Screenshot and code edit data:

******************************

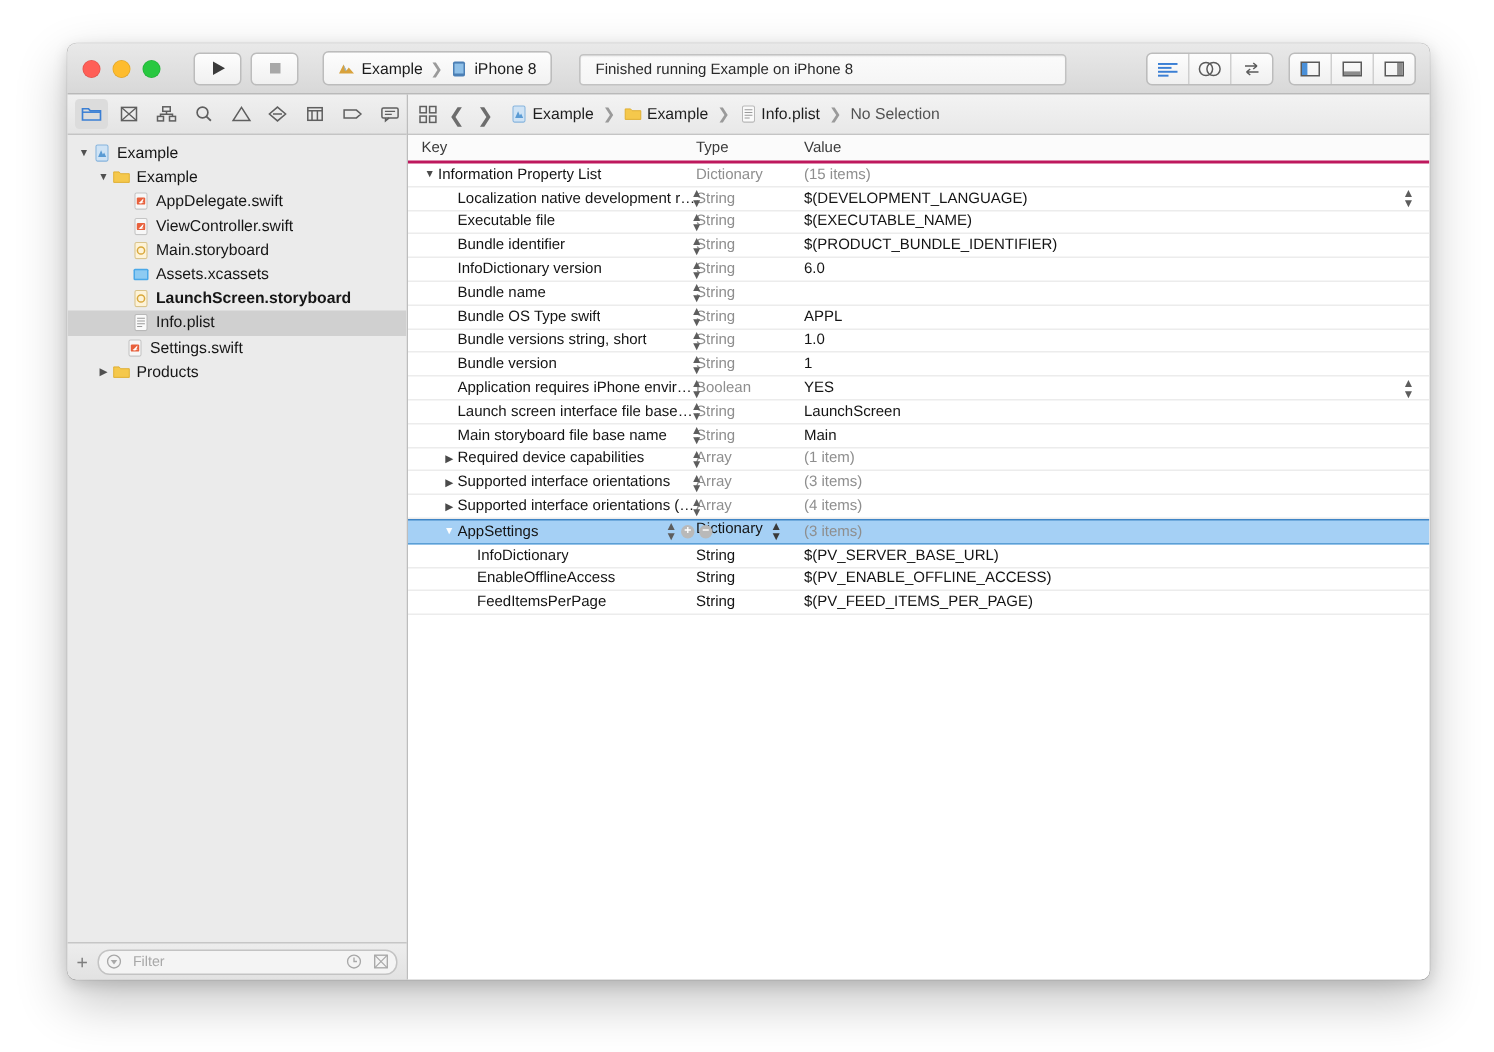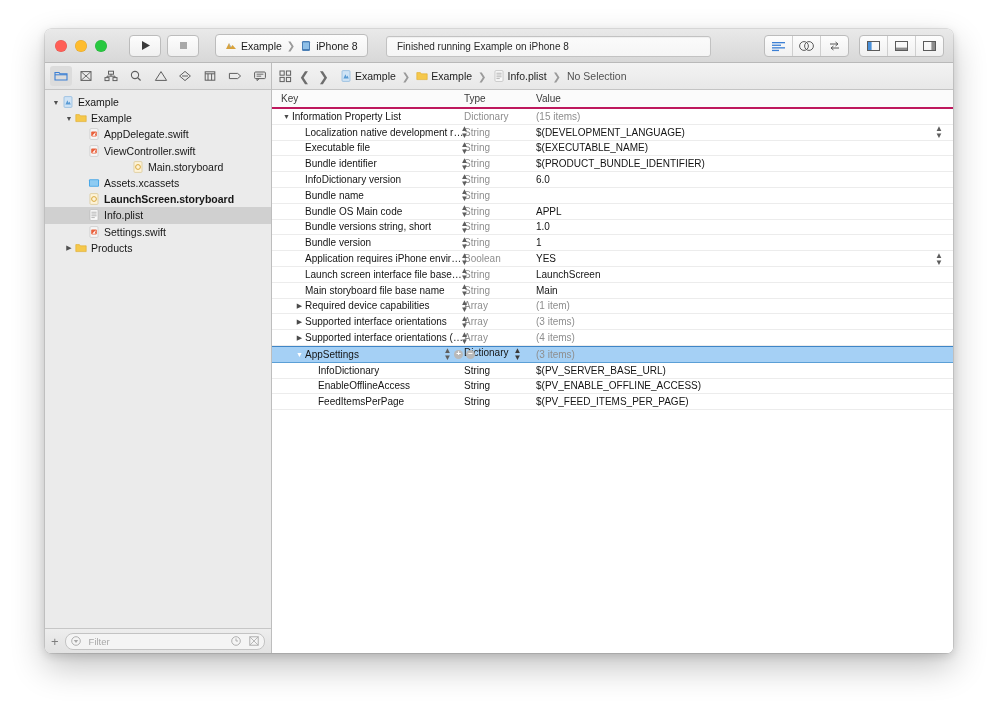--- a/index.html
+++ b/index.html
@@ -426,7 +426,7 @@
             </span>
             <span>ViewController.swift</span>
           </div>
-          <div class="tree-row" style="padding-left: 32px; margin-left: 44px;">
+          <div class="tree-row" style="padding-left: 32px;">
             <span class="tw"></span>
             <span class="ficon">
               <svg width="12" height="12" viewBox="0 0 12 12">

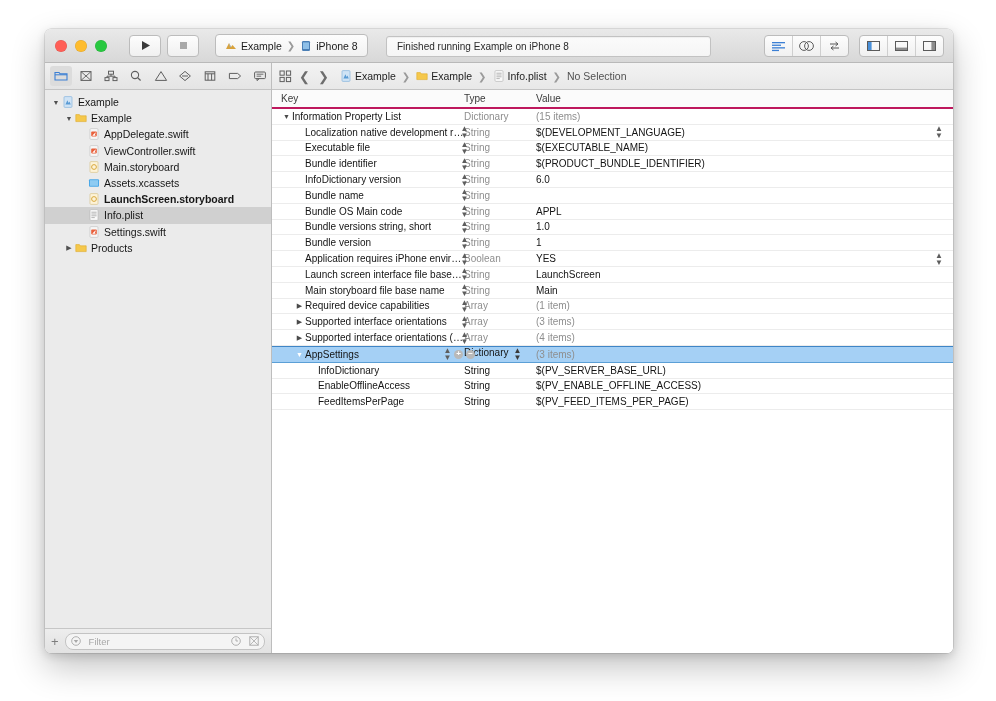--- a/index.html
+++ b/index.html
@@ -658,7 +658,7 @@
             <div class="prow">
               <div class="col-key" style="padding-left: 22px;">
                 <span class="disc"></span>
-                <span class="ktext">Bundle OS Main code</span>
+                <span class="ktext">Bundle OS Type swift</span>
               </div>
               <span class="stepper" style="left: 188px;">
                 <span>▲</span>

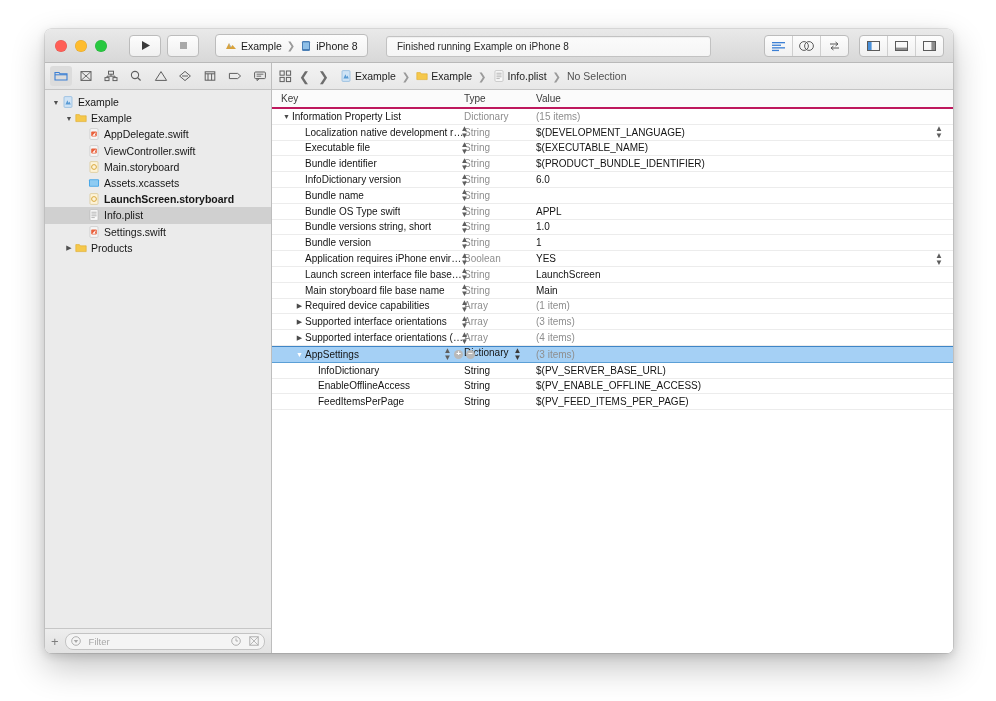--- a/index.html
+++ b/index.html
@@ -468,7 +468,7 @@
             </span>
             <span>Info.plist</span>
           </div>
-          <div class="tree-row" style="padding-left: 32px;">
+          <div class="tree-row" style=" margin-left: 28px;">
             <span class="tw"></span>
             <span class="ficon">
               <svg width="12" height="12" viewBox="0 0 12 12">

******************************

**Work required**
Would you please copy all lines in the data that contain the word "swift"?

**Solution to the problem**
             <span>ViewController.swift</span>
+                <span class="ktext">Bundle OS Type swift</span>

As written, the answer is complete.